As I was lifting weights yesterday, a thought occurred to me. If obesity is considered to be a chronic disease (and it is), why do we talk about it so differently than other chronic diseases?
Type 2 diabetes, hypertension (high blood pressure), high cholesterol, heart disease, obesity. Each of these is considered to be a chronic disease that, while having genetic components, is largely lifestyle-based. That is, the choices we make about what (and how much) we eat, whether (and how much) we exercise, whether (and how much) alcohol we drink, whether we smoke, how much we sleep and how we deal with stress can tip the scales toward preventing disease or developing disease.

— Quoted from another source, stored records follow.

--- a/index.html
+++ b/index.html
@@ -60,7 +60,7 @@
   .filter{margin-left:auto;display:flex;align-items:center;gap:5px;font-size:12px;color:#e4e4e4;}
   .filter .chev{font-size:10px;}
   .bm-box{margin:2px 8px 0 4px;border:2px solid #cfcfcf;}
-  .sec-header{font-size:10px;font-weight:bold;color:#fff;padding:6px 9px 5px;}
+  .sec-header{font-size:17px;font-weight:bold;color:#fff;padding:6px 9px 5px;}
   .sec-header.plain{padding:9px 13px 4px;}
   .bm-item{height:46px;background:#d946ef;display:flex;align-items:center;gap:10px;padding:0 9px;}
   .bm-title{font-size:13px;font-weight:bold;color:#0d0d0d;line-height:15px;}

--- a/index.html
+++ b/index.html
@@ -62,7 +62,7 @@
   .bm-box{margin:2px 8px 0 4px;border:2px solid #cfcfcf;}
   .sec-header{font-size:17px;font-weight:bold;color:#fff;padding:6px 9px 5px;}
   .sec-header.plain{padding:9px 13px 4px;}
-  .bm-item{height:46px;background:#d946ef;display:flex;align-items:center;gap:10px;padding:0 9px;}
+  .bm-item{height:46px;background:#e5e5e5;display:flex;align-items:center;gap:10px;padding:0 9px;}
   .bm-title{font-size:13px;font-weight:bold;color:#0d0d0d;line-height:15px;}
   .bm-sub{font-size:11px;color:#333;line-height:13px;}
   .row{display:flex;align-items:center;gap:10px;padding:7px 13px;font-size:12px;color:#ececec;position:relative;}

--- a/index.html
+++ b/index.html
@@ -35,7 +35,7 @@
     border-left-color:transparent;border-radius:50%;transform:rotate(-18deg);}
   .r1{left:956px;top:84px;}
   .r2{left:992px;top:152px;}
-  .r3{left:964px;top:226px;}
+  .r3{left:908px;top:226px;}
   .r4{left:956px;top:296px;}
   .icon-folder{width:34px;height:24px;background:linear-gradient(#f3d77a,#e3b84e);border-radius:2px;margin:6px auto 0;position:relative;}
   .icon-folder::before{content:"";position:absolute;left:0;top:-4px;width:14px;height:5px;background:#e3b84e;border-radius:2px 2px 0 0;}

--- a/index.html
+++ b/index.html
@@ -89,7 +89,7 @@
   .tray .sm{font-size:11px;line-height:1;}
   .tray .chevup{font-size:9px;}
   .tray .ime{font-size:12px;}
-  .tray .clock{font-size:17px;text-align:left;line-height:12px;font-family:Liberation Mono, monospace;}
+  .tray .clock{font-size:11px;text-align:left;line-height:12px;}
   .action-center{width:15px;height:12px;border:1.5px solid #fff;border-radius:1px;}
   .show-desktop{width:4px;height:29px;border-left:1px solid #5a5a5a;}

Here’s a little quiz for you. Which one of these is not like the others?
  1. You have diabetes.
  2. You have high blood pressure.
  3. You have high cholesterol.
  4. You have heart disease.
  5. You are obese.
Huh? If obesity is a chronic, lifestyle-based disease like all those others, why is it the only disease that we stamp on people like a label through our word choices. Shouldn’t we instead say, “You have obesity”? Your disease is part of you, you are not your disease.
Try saying “You are high cholesterol.” Doesn’t quite roll off the tongue, does it? I think I have heard people being described as “hypertensive,” but even that isn’t bandied about like “he’s obese.”
A few months ago, I was involved in a discussion at work about how people in our weight management program don’t like being referred to as obese, even though their body mass index is clearly in the “obesity” range. Not only do they not like it, but some get very upset. I used to think it was simply that people don’t like being told bluntly that they are carrying around that many excess pounds. Perhaps the real issue is they don’t like feeling as if they are being handed a one-word, superficial identity…and a negative one at that. You are obese. You are fat. You are ugly. Why do those three things sound alarmingly the same, yet only one is a treatable medical condition, while the others are rather nasty value judgments?
I had obesity (look at me, using my new words). It developed slowly, and insidiously, through a series of sub-par lifestyle choices (primarily eating a little too much and not exercising quite enough). I developed obesity, I fought obesity, and I vanquished obesity. Like other chronic diseases, I know that it can come back if I’m not diligent about maintaining my healthier lifestyle.
But I remained the same person before, during and after my episode of obesity. OK, I’m a little older now, and a good bit wiser, but other than that…exactly the same. I feel it’s appropriate that I just now came across this article about how obesity adversely affects quality of life, but these effects are strongest for women.